**What to work on**
A single number is the answer here: the count of lines in the data below that include the word "range".

**Records supplied**
┏━━

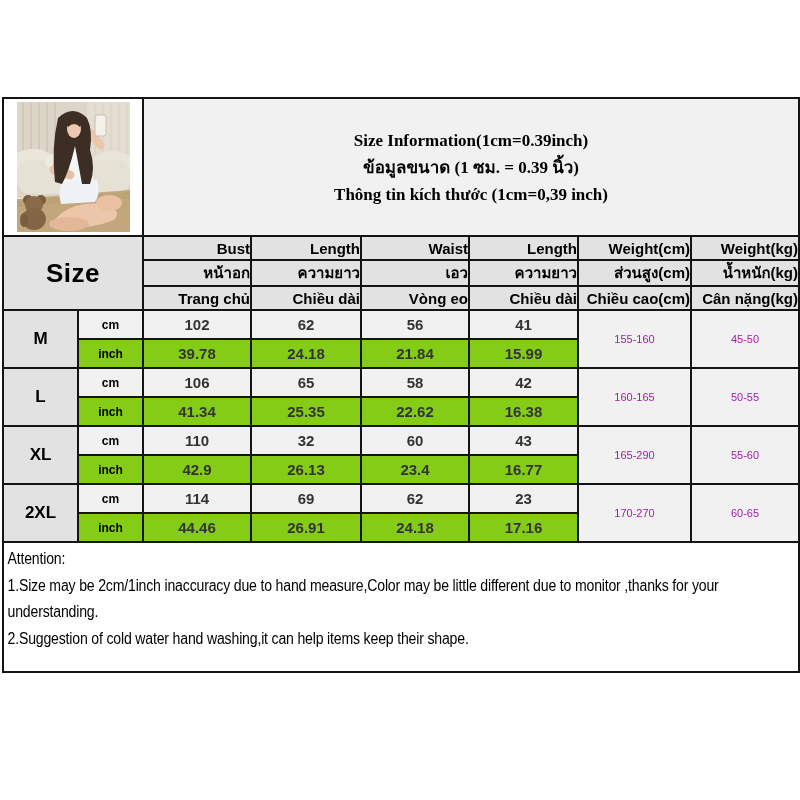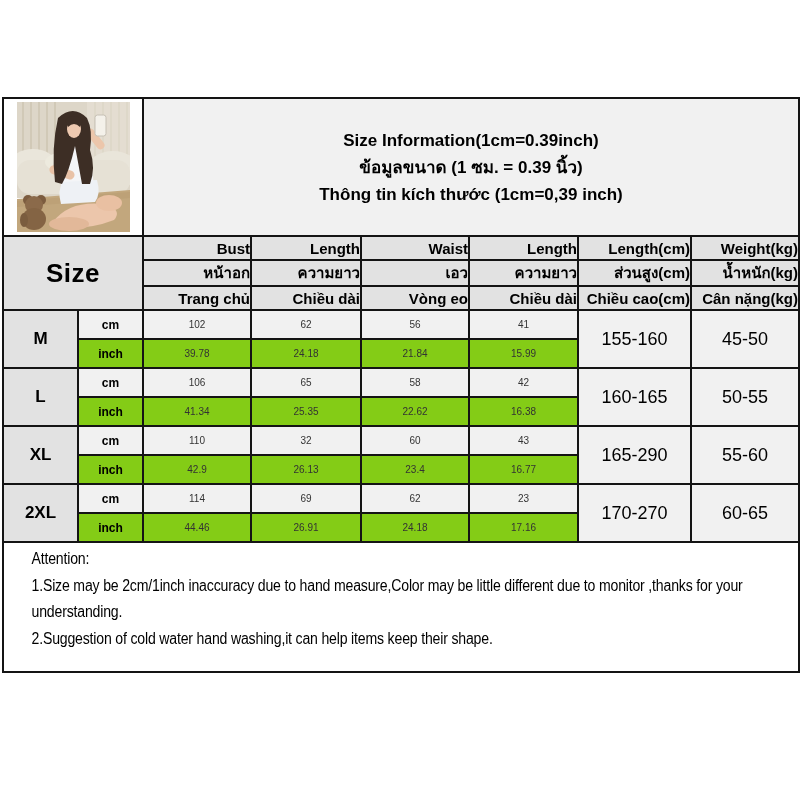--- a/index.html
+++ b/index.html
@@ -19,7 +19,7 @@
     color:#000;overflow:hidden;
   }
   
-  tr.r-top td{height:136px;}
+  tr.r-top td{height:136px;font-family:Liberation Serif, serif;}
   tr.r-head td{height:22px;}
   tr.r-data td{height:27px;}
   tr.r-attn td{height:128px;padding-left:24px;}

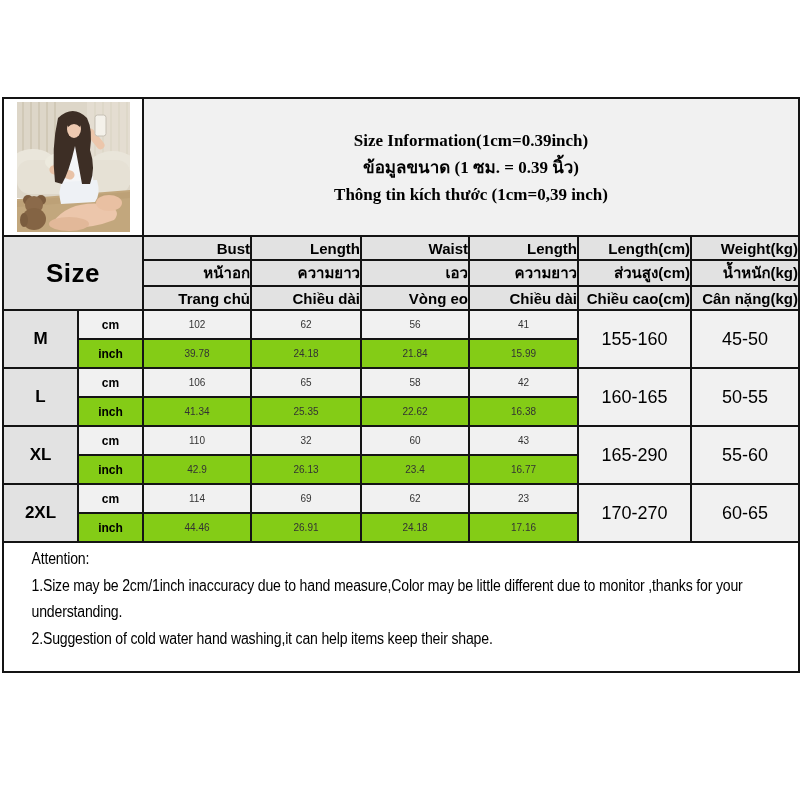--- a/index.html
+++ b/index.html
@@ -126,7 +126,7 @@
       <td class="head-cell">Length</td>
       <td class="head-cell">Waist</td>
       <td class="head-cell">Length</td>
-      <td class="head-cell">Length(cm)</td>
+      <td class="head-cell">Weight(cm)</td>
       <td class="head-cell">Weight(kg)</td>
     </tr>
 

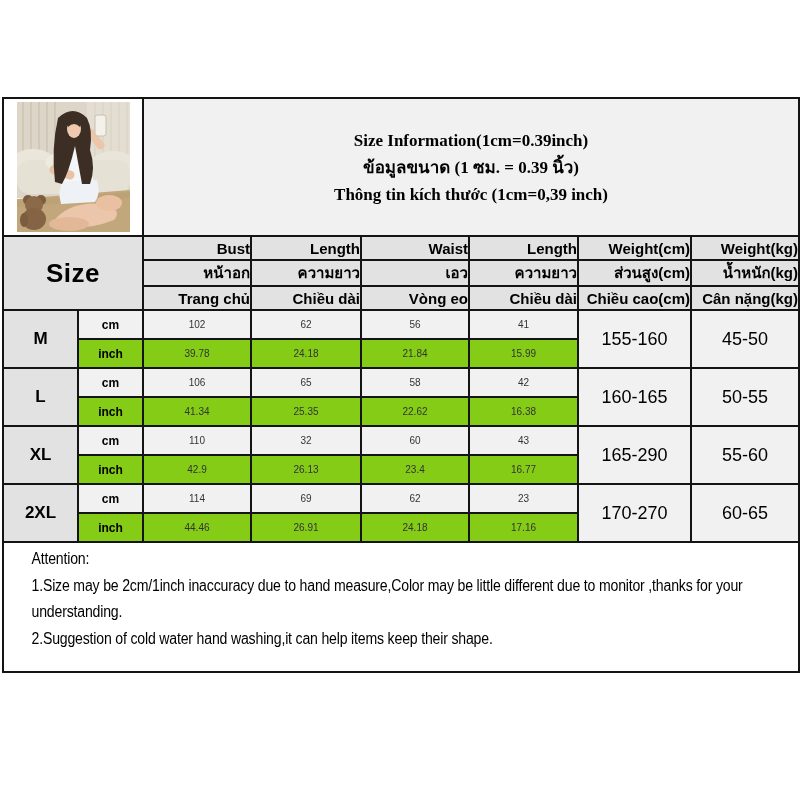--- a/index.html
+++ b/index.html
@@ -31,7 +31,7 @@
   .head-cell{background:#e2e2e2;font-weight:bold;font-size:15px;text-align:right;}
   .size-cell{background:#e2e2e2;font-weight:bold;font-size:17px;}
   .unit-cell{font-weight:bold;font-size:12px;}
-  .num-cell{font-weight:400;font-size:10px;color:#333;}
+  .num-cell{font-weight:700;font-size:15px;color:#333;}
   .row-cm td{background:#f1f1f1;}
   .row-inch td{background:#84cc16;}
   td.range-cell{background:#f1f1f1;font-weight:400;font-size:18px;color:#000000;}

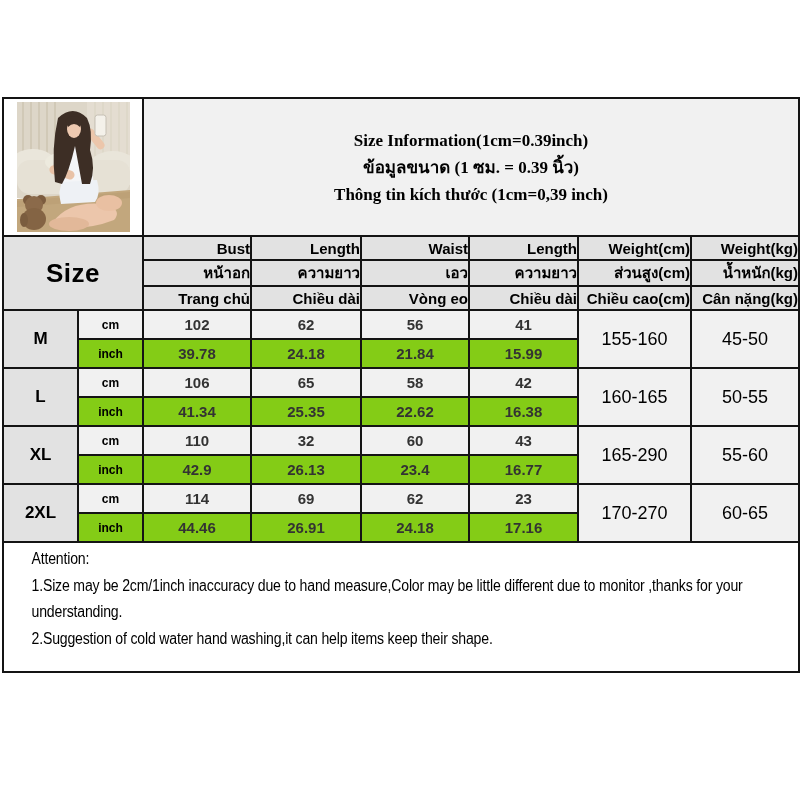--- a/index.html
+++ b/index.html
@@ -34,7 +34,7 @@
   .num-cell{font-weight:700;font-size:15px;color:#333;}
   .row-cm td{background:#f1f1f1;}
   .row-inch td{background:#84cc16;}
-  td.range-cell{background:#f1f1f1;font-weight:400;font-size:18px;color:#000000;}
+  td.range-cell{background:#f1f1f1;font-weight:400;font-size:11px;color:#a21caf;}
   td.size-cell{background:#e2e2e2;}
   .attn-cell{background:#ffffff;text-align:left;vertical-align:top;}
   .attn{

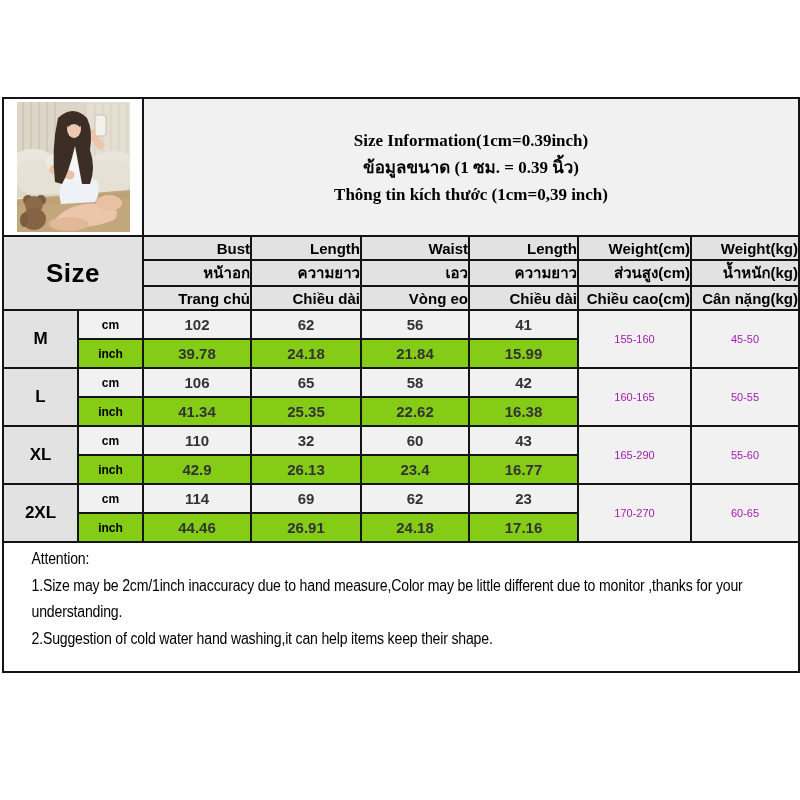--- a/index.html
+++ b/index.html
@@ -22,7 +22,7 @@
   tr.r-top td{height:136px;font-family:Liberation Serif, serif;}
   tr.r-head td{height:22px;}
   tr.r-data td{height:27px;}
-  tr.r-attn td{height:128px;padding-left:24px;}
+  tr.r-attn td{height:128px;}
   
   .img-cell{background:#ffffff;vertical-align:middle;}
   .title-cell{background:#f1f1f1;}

┗━━

**Written response**
3